Videos cannot begin playback until there is some video downloaded and stored locally. Using the preload attribute, you can control how much video is downloaded on page load. There are three values for the preload attribute: auto, metadata, and none.


If 'auto' is used, the entire video will be downloaded, no matter if the user presses play or not. This enables fast video playback as the video is downloaded locally before the user presses play. From a data usage (and server load perspective) this should only be used when it is highly probable that the video is to be watched. Otherwise all the data of a full video download will be wasted.
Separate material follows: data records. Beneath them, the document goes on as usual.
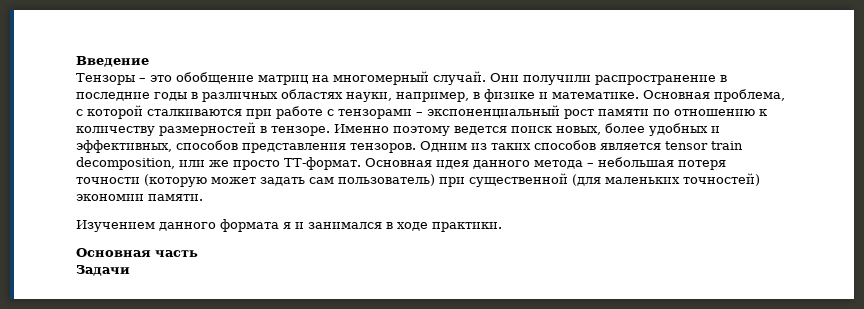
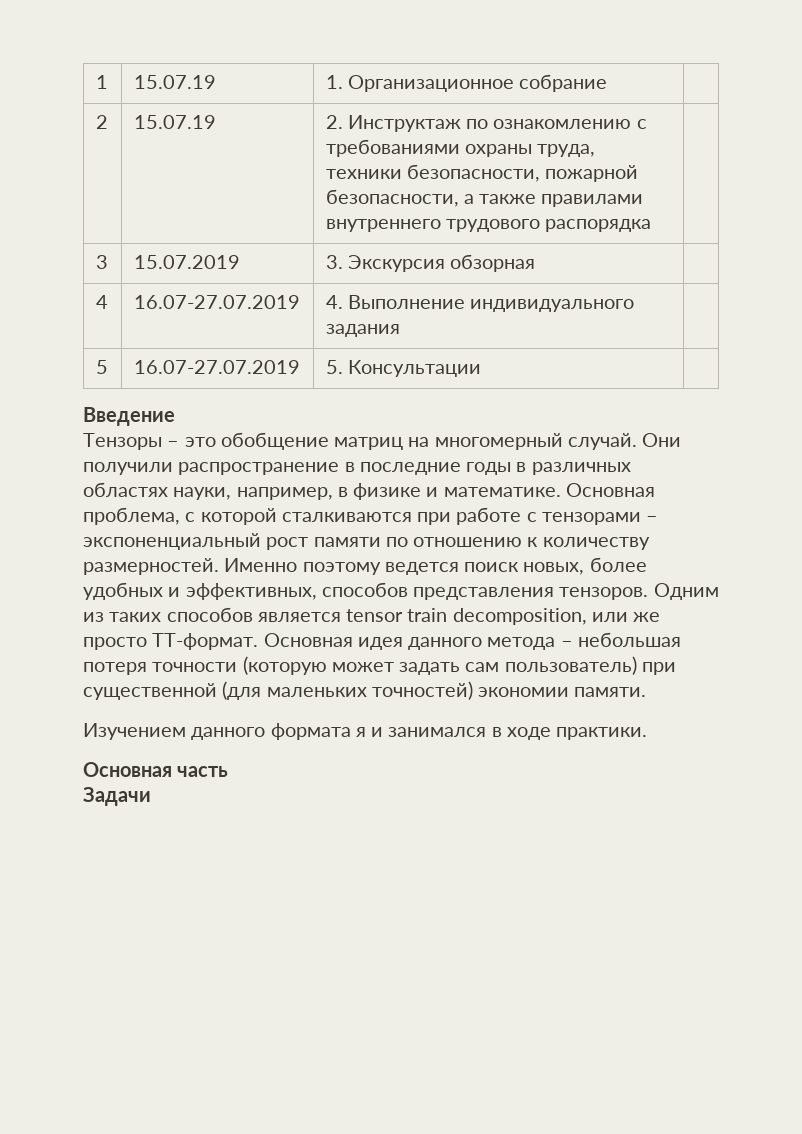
+ 1 | 15.07.19 | 1. Организационное собрание |
+ 2 | 15.07.19 | 2. Инструктаж по ознакомлению с требованиями охраны труда, техники безопасности, пожарной безопасности, а также правилами внутреннего трудового распорядка |
+ 3 | 15.07.2019 | 3. Экскурсия обзорная |
+ 4 | 16.07-27.07.2019 | 4. Выполнение индивидуального задания |
+ 5 | 16.07-27.07.2019 | 5. Консультации |
- Основная проблема, с которой сталкиваются при работе с тензорами – экспоненциальный рост памяти по отношению к количеству размерностей в тензоре.
+ Основная проблема, с которой сталкиваются при работе с тензорами – экспоненциальный рост памяти по отношению к количеству размерностей.

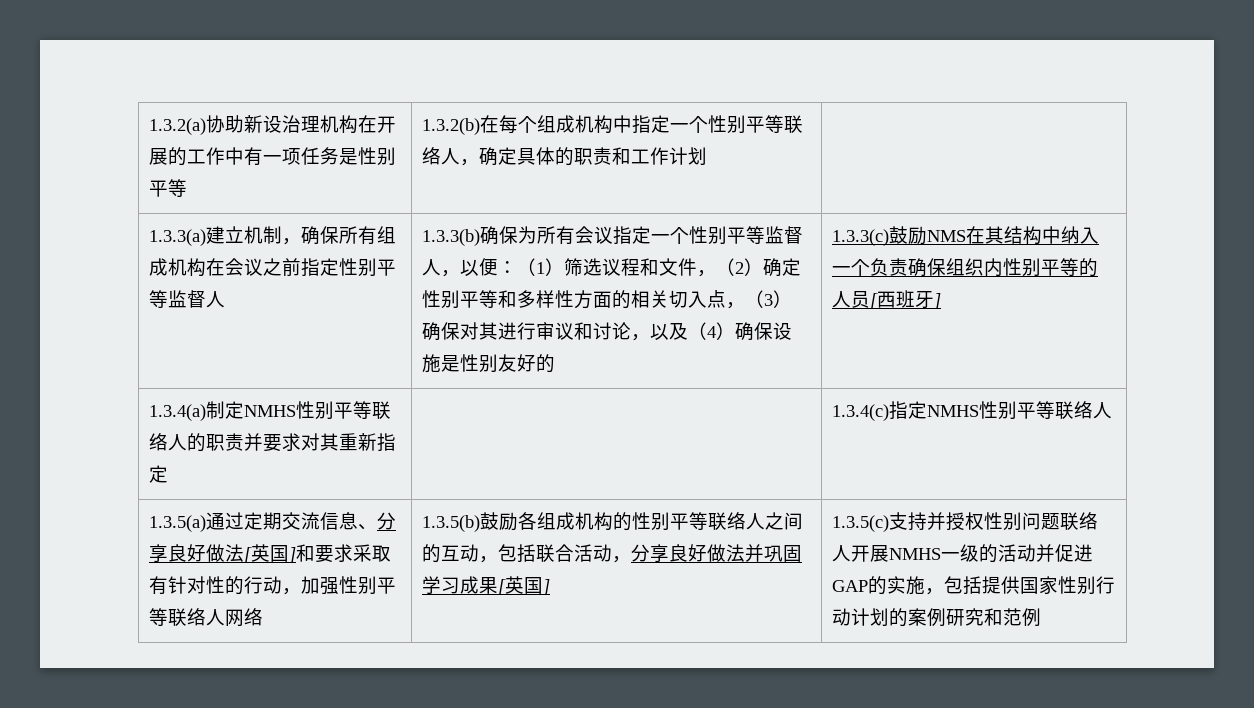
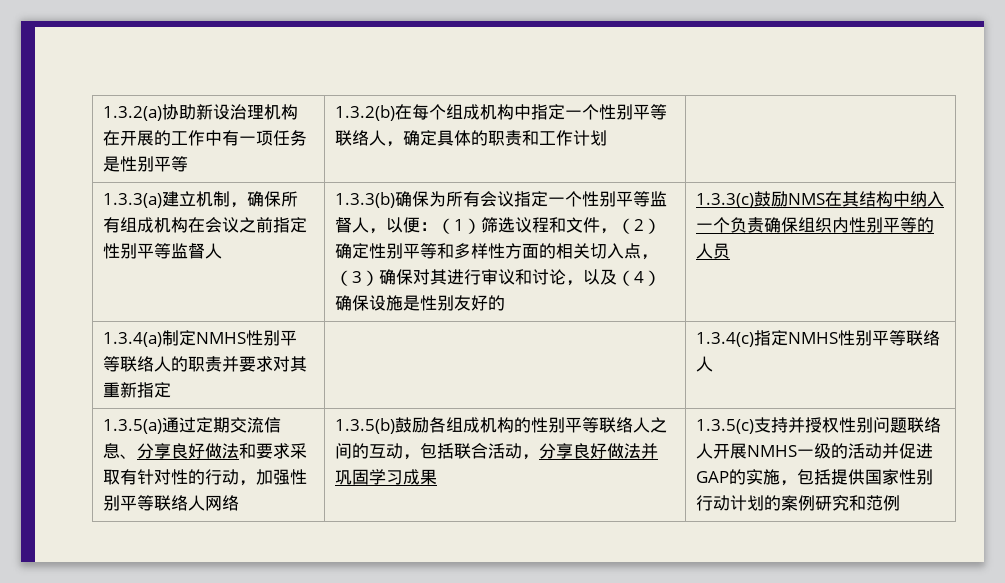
- 1.3.3(c)鼓励NMS在其结构中纳入一个负责确保组织内性别平等的人员[西班牙]
+ 1.3.3(c)鼓励NMS在其结构中纳入一个负责确保组织内性别平等的人员
- 1.3.5(a)通过定期交流信息、分享良好做法[英国]和要求采取有针对性的行动，加强性别平等联络人网络
+ 1.3.5(a)通过定期交流信息、分享良好做法和要求采取有针对性的行动，加强性别平等联络人网络
- 1.3.5(b)鼓励各组成机构的性别平等联络人之间的互动，包括联合活动，分享良好做法并巩固学习成果[英国]
+ 1.3.5(b)鼓励各组成机构的性别平等联络人之间的互动，包括联合活动，分享良好做法并巩固学习成果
This is the default setting for preload on Chrome and Safari. When 'metadata' is used, the first 3% of the video is downloaded. Though this shares caveats with 'auto', downloading just 3% of the video holds a much smaller server/data usage cost than the entire video, while still ensuring a portion of the video is stored locally for fast video startup.


This saves the most data, but will lead to slower video startup when play is pressed, because as the setting states, zero kilobytes of the video is preloaded locally on the device. For videos that are present, but unlikely to be played, this is the appropriate setting. This might also be used if the user has enabled Lite mode in their browser.


You may want to have a poster image that displays over the video window before the video starts playing:

<video src="myVideo.mp4" poster="/image/myVideoImage.jpg">
A video without a poster shows a black screen before it starts.
No poster image

A video without a poster shows a black screen before it starts.

A video with a poster is much more engaging.
With a poster image

A video with a poster is much more engaging.

By adding a photo instead of a black box on the page, you make your website more engaging and interactive. However, using the poster attribute adds an image download before the video download begins. For that reason, you might consider avoiding adding a poster for videos that autoplay (as the additional download will delay the video download).

Playback controls

Adding a controls attribute adds playback controls. Without these, your customers cannot start or stop your video. You should add this for videos so that users can stop and pause, change the volume, and so on. For background or looping videos, you may wish to omit this attribute.


The muted attribute causes playback to begin in a muted state. If no controls are supplied, it will remain muted for the entirety of playback. If that is intended it might make sense to remove the audio track from the video. This further reduces the size of the video file being delivered to the customer.

As with containers and codecs, removing the audio file, also called demuxing, is also beyond the scope of this article. You can find instructions in the Media Manipulation Cheat Sheet.


To deliver a video that loops the content (like an animated GIF), add the loop attribute. As video files are typically much smaller than animated GIFs, this mechanism allows you to replace your GIFs with video files.

Autoplaying video

If you want your video to play immediately (for example as a background video, or a video that loops like an animated GIF) you can add the autoplay attribute:

<video src="myVideo.mp4" autoplay>

That said, in order for a video to autoplay on mobile browsers, the muted attribute must also be added:

<video src="myVideo.mp4" autoplay muted>


Simply adding a video to your website will add a new realm of engagement for your customers, but it is important that you deliver the content properly—ensuring that the playback of the video is seamless and without stalls. Using the built in attributes of the <video> tag can greatly help you deliver flawless video to everyone who visits your website.